──────── Input
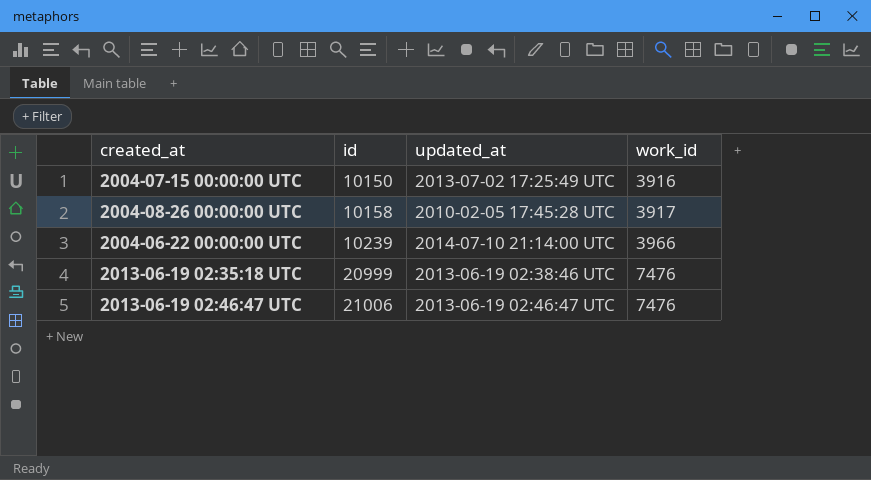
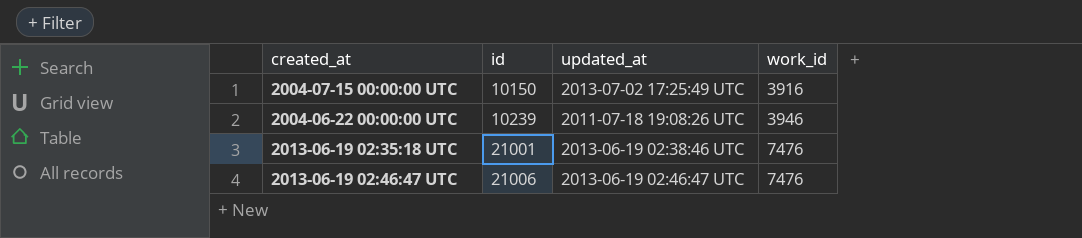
row 2004-08-26 00:00:00 UTC: 10158 | 2010-02-05 17:45:28 UTC | 3917 -> none
2004-06-22 00:00:00 UTC | updated_at: 2014-07-10 21:14:00 UTC -> 2011-07-18 19:08:26 UTC
2004-06-22 00:00:00 UTC | work_id: 3966 -> 3946
2013-06-19 02:35:18 UTC | id: 20999 -> 21001

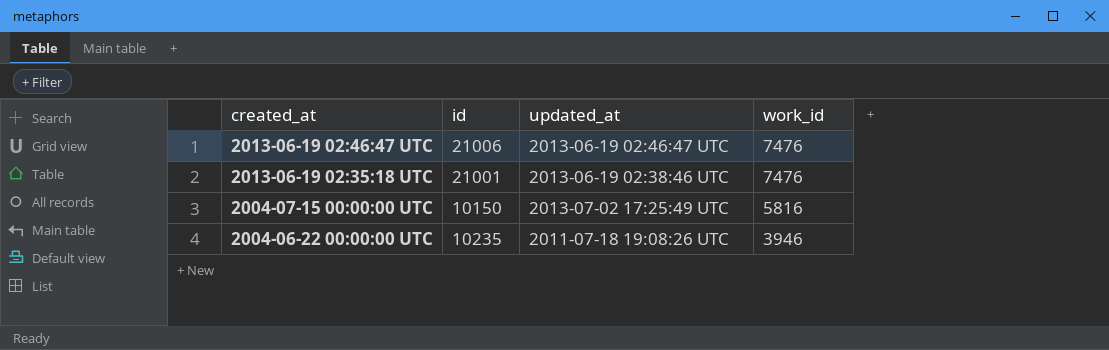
row order: id ascending -> created_at descending
2004-07-15 00:00:00 UTC | work_id: 3916 -> 5816
2004-06-22 00:00:00 UTC | id: 10239 -> 10235

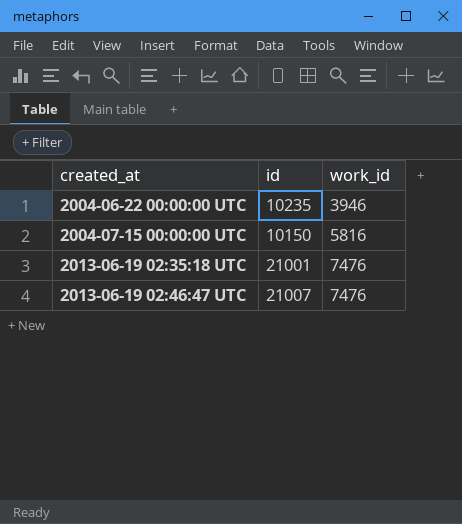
row order: created_at descending -> created_at ascending
column updated_at | position: 3 -> none
2013-06-19 02:46:47 UTC | id: 21006 -> 21007

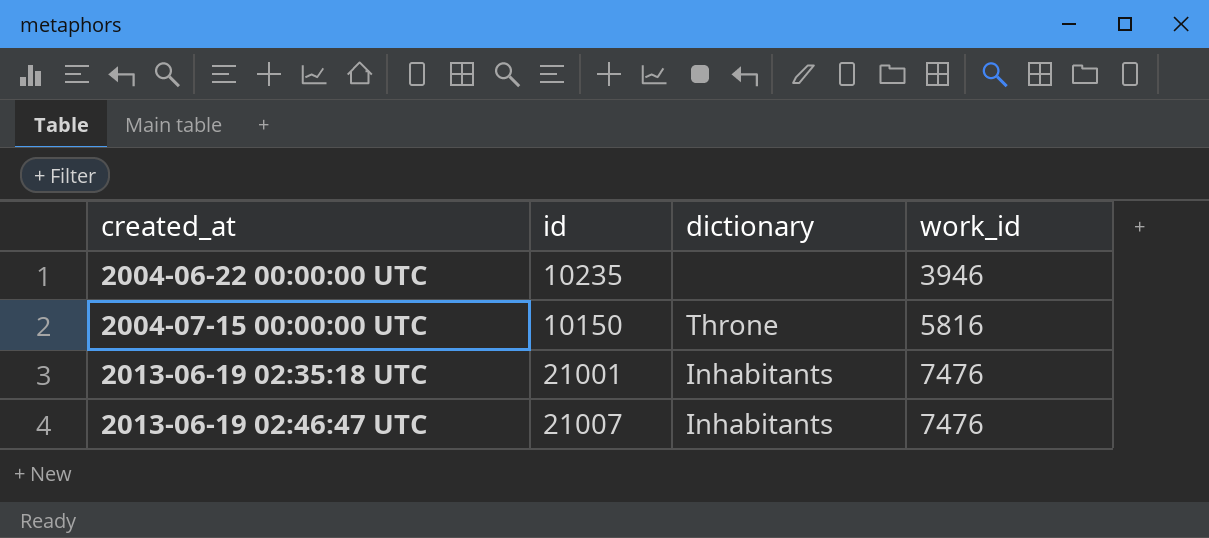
column dictionary | position: none -> 3

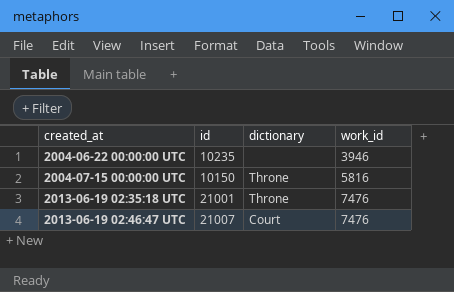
2013-06-19 02:35:18 UTC | dictionary: Inhabitants -> Throne
2013-06-19 02:46:47 UTC | dictionary: Inhabitants -> Court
────────────────
● What you are asked to do
The pictures stay out; copy the rest of the data word for word.

● Output of the task
row 2004-08-26 00:00:00 UTC: 10158 | 2010-02-05 17:45:28 UTC | 3917 -> none
2004-06-22 00:00:00 UTC | updated_at: 2014-07-10 21:14:00 UTC -> 2011-07-18 19:08:26 UTC
2004-06-22 00:00:00 UTC | work_id: 3966 -> 3946
2013-06-19 02:35:18 UTC | id: 20999 -> 21001

row order: id ascending -> created_at descending
2004-07-15 00:00:00 UTC | work_id: 3916 -> 5816
2004-06-22 00:00:00 UTC | id: 10239 -> 10235

row order: created_at descending -> created_at ascending
column updated_at | position: 3 -> none
2013-06-19 02:46:47 UTC | id: 21006 -> 21007

column dictionary | position: none -> 3

2013-06-19 02:35:18 UTC | dictionary: Inhabitants -> Throne
2013-06-19 02:46:47 UTC | dictionary: Inhabitants -> Court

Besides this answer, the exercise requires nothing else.